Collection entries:
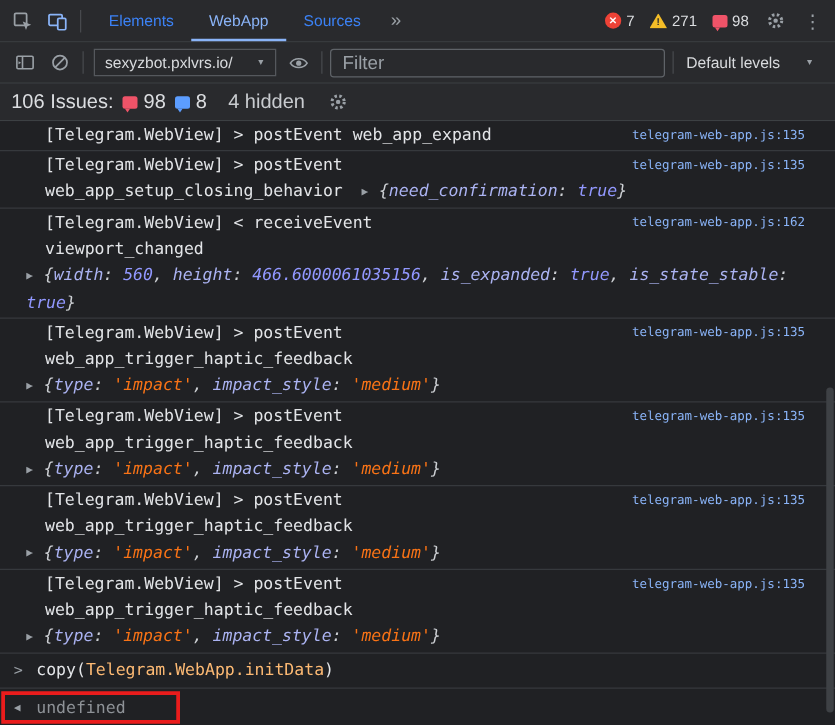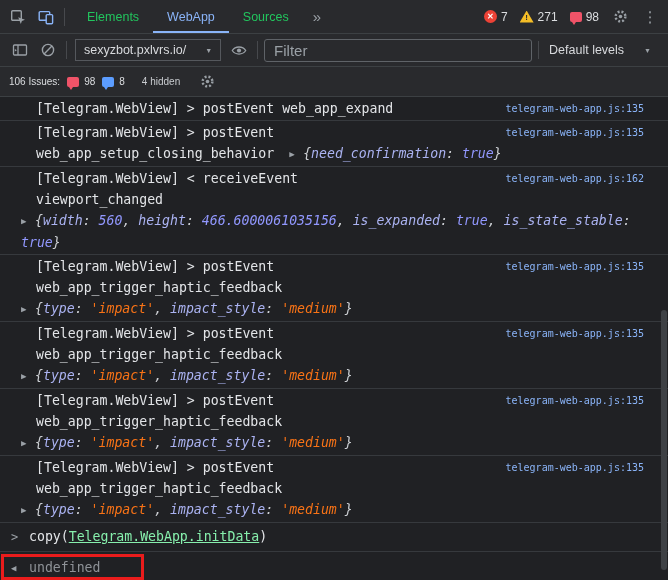--- a/index.html
+++ b/index.html
@@ -13,7 +13,7 @@
   .icon-btn { min-width: 28px; height: 28px; display: flex; align-items: center; justify-content: center; color: #9aa0a6; cursor: pointer; flex: none; }
   .v-sep { width: 1px; height: 18px; background: #47494d; margin: 0 4px; flex: none; }
   .tabs { display: flex; height: 100%; margin-left: 4px; }
-  .tab { padding: 0 14px; display: flex; align-items: center; font-size: 12.5px; color: #22c55e; cursor: pointer; position: relative; white-space: nowrap; }
+  .tab { padding: 0 14px; display: flex; align-items: center; font-size: 12.5px; color: #3b82f6; cursor: pointer; position: relative; white-space: nowrap; }
   .tab.active { color: #8ab4f8; }
   .tab.active::after { content: ""; position: absolute; left: 0; right: 0; bottom: 0; height: 2.5px; background: #8ab4f8; }
   .more-tabs { font-size: 15px; color: #9aa0a6; padding: 0 10px; cursor: pointer; }

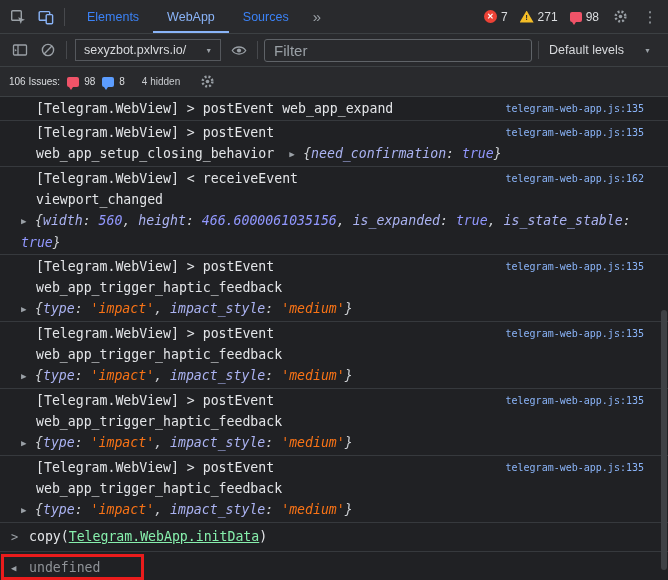--- a/index.html
+++ b/index.html
@@ -37,7 +37,7 @@
   .levels { display: flex; align-items: center; gap: 20px; color: #d8dadd; font-size: 12.5px; padding: 0 6px; cursor: pointer; white-space: nowrap; }
 
   
-  .issues-bar { height: 30px; padding: 0 9px; gap: 7px; font-size: 10px; color: #dcdee1; }
+  .issues-bar { height: 30px; padding: 0 9px; gap: 7px; font-size: 16px; color: #dcdee1; }
   .issues-bar .cnt { display: flex; align-items: center; gap: 5px; cursor: pointer; }
   .hidden-lbl { margin-left: 10px; color: #c9ccd0; cursor: pointer; }
   .issues-gear { margin-left: 6px; }

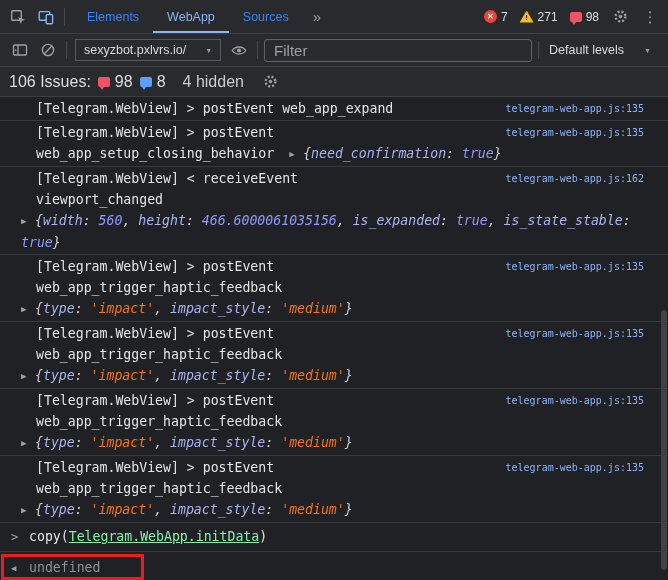--- a/index.html
+++ b/index.html
@@ -56,7 +56,7 @@
   .tok-num, .tok-bool { color: #9298ff; }
   .tok-str { color: #f97316; margin-top: 21px; }
   .tok-plain { color: #e3e5e8; font-style: normal; }
-  .tok-prop { color: #86efac; font-style: normal; text-decoration: underline; }
+  .tok-prop { color: #fdba74; font-style: normal; }
   .cmd-row { border-bottom: 1px solid #36393d; padding: 3px 24px 3px 11px; line-height: 21px; }
   .cmd-marker { color: #9aa0a6; margin-right: 6px; font-size: 12px; display: inline-block; width: 12px; }
   .result-row { padding: 5px 24px 3px 11px; line-height: 21px; position: relative; }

→ What you have to do: Set down exactly, and only, the lines from the one containing "#86efac; font-style: normal;" through the final line of the entries above.

→ Result for this task:
-  .tok-prop { color: #86efac; font-style: normal; text-decoration: underline; }
+  .tok-prop { color: #fdba74; font-style: normal; }
   .cmd-row { border-bottom: 1px solid #36393d; padding: 3px 24px 3px 11px; line-height: 21px; }
   .cmd-marker { color: #9aa0a6; margin-right: 6px; font-size: 12px; display: inline-block; width: 12px; }
   .result-row { padding: 5px 24px 3px 11px; line-height: 21px; position: relative; }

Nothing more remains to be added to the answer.